● Required action: The answer must be an exact copy of every entry, with no pictures in it.

#### Exercise data

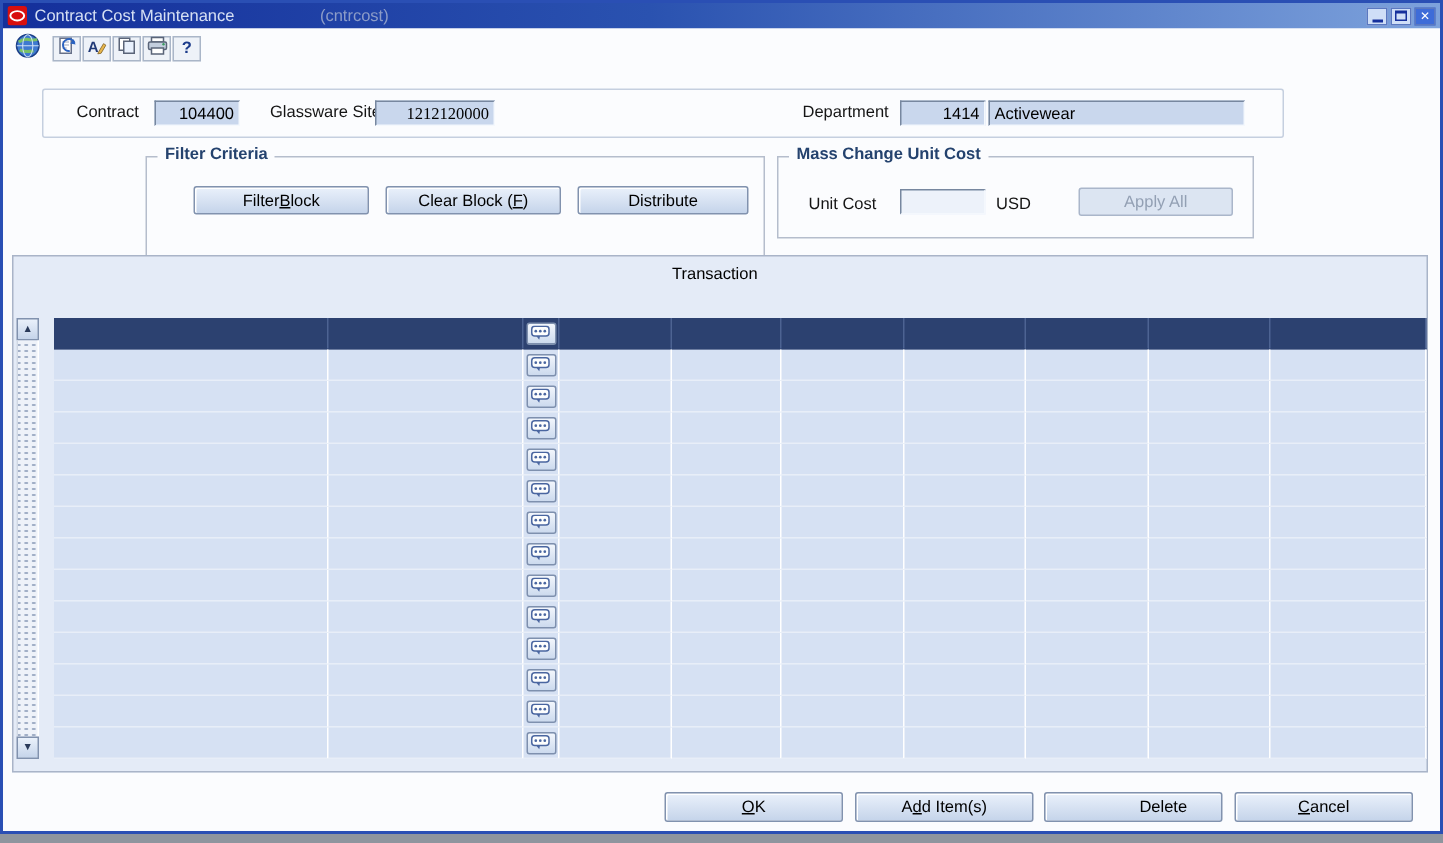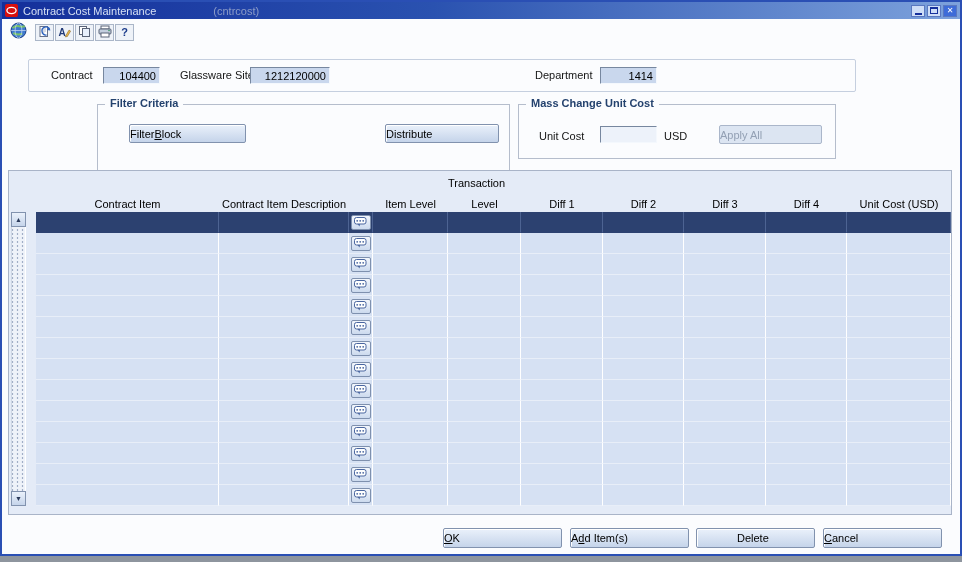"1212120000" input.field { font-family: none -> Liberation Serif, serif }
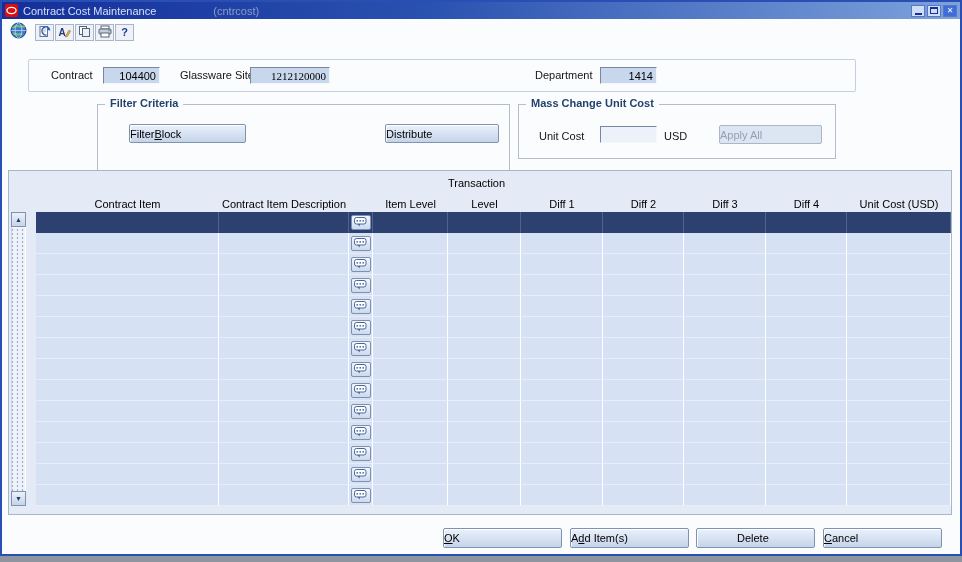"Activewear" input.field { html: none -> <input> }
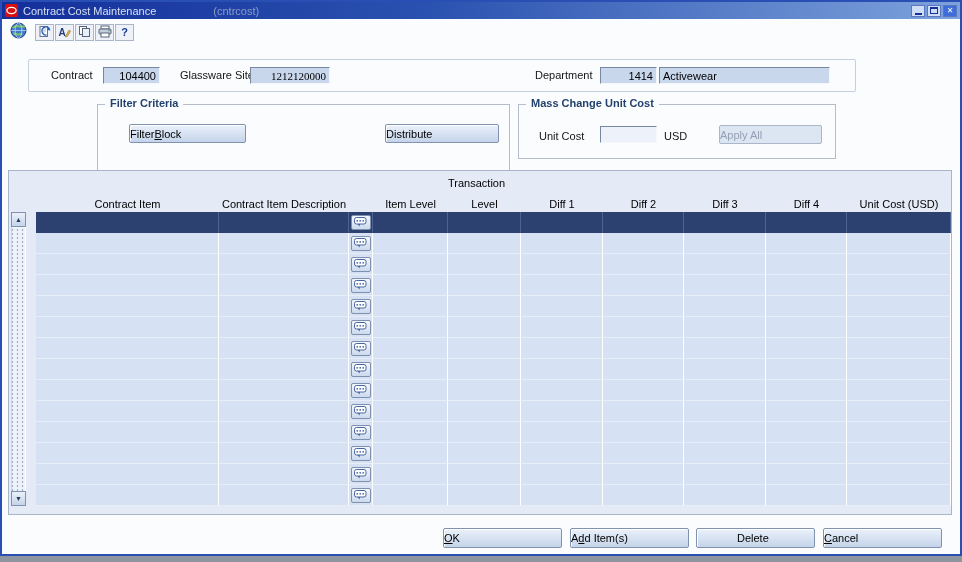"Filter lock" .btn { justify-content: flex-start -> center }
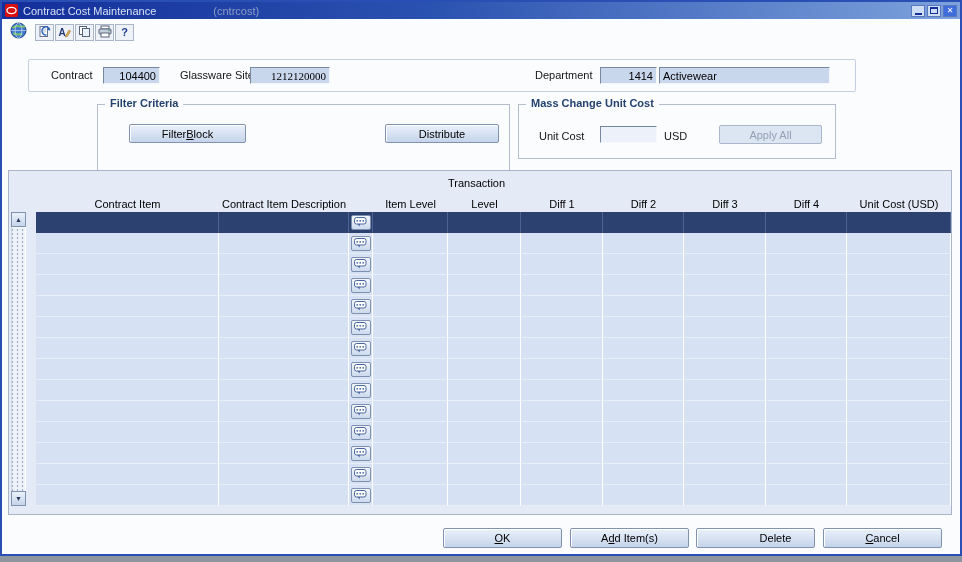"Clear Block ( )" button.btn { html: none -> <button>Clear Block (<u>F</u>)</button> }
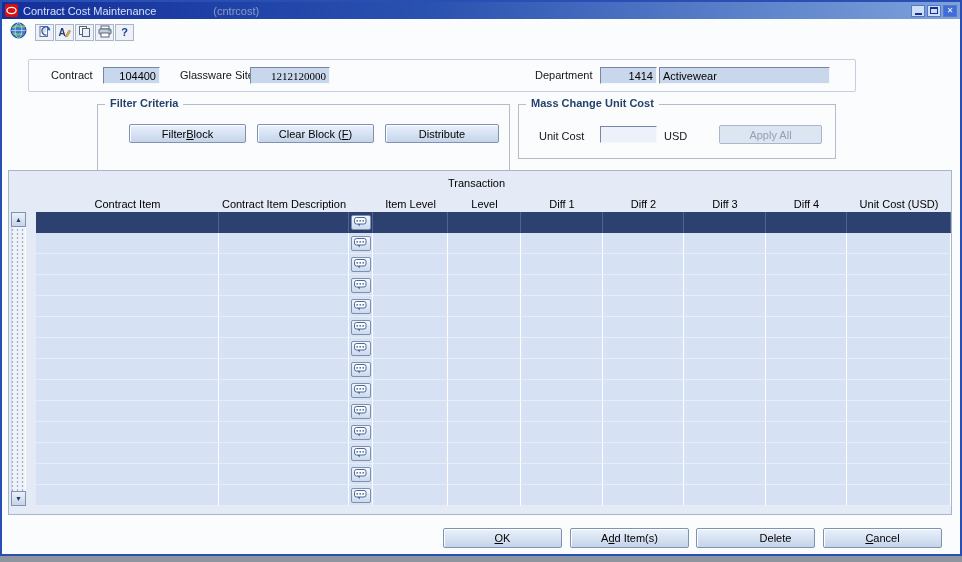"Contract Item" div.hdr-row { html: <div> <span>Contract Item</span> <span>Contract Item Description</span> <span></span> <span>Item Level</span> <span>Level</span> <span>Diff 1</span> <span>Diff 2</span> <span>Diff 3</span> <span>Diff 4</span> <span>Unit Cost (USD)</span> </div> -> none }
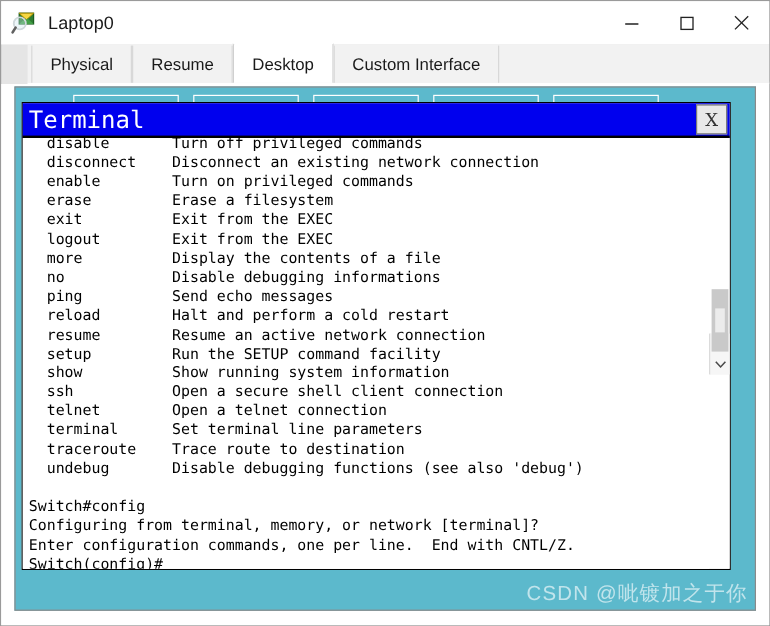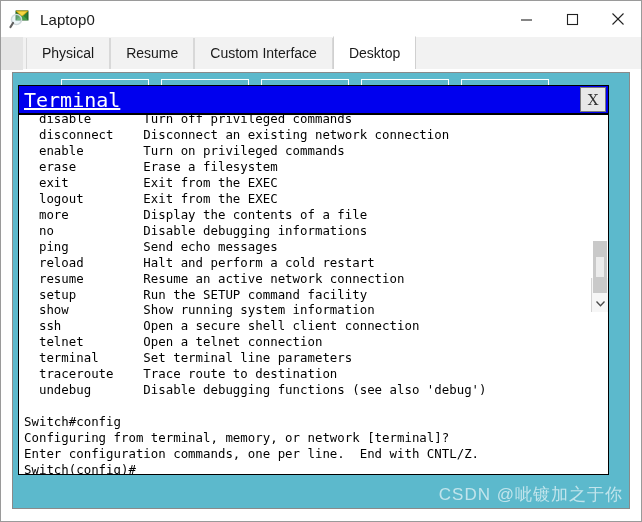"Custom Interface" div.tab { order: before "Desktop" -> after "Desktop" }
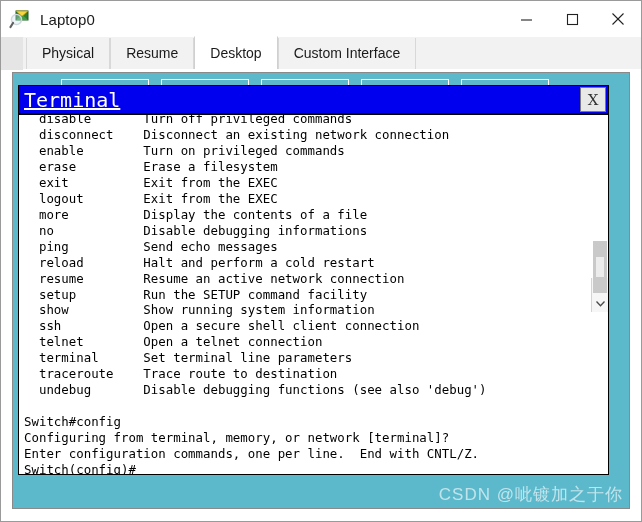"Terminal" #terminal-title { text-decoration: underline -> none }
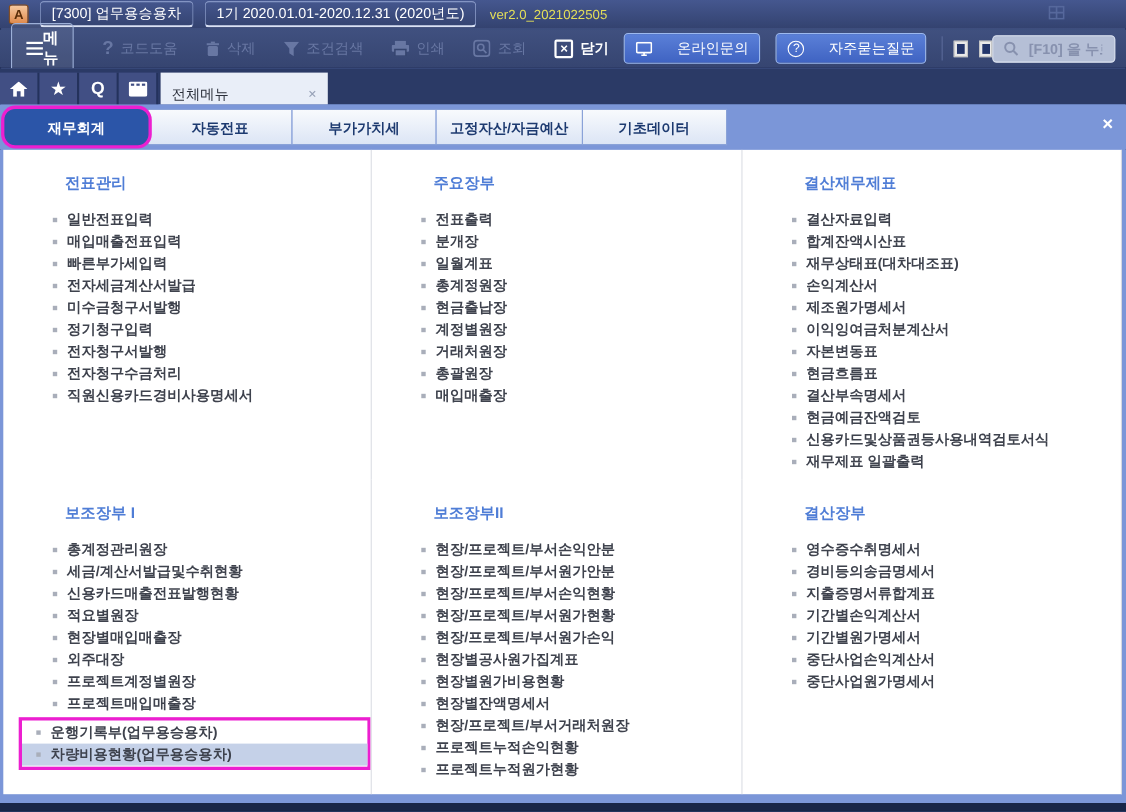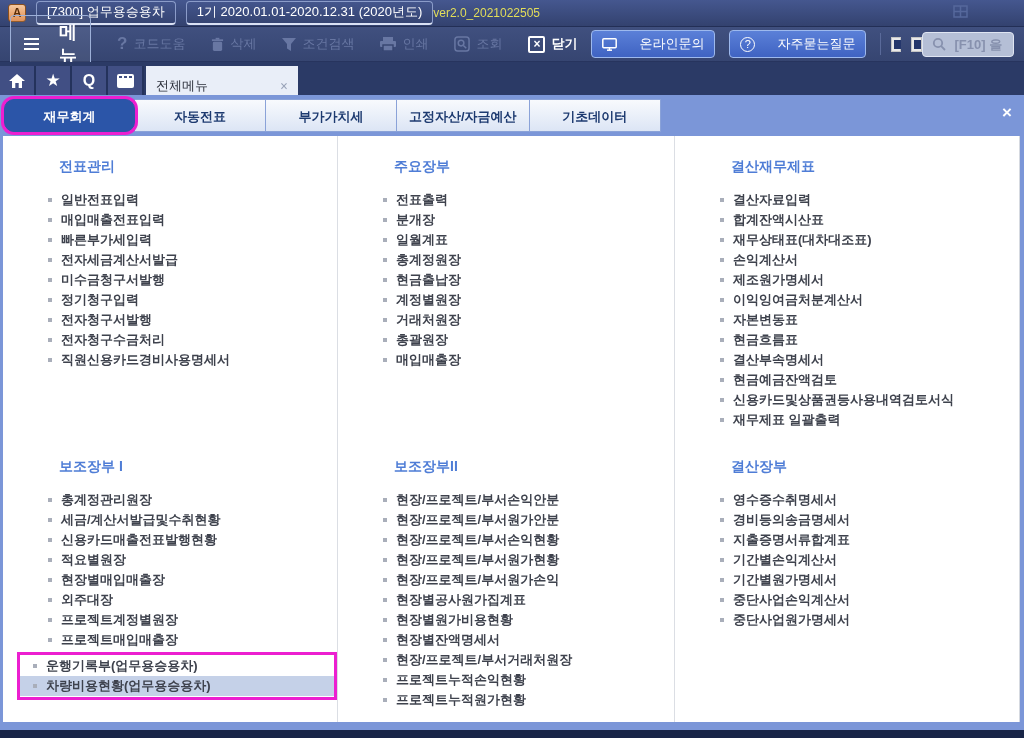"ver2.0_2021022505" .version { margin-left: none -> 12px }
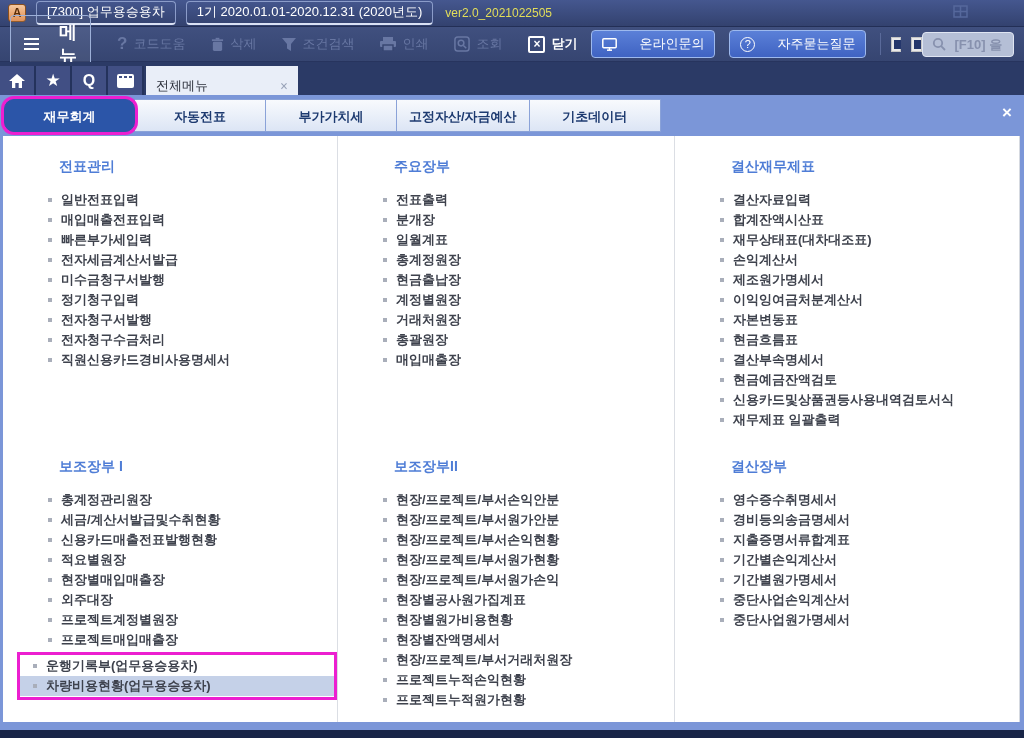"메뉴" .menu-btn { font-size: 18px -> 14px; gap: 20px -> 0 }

########

● Reply to the task:
"1212120000" input.field { font-family: none -> Liberation Serif, serif }
"Activewear" input.field { html: none -> <input> }
"Filter lock" .btn { justify-content: flex-start -> center }
"Clear Block ( )" button.btn { html: none -> <button>Clear Block (<u>F</u>)</button> }
"Contract Item" div.hdr-row { html: <div> <span>Contract Item</span> <span>Contract Item Description</span> <span></span> <span>Item Level</span> <span>Level</span> <span>Diff 1</span> <span>Diff 2</span> <span>Diff 3</span> <span>Diff 4</span> <span>Unit Cost (USD)</span> </div> -> none }
"Custom Interface" div.tab { order: before "Desktop" -> after "Desktop" }
"Terminal" #terminal-title { text-decoration: underline -> none }
"ver2.0_2021022505" .version { margin-left: none -> 12px }
"메뉴" .menu-btn { font-size: 18px -> 14px; gap: 20px -> 0 }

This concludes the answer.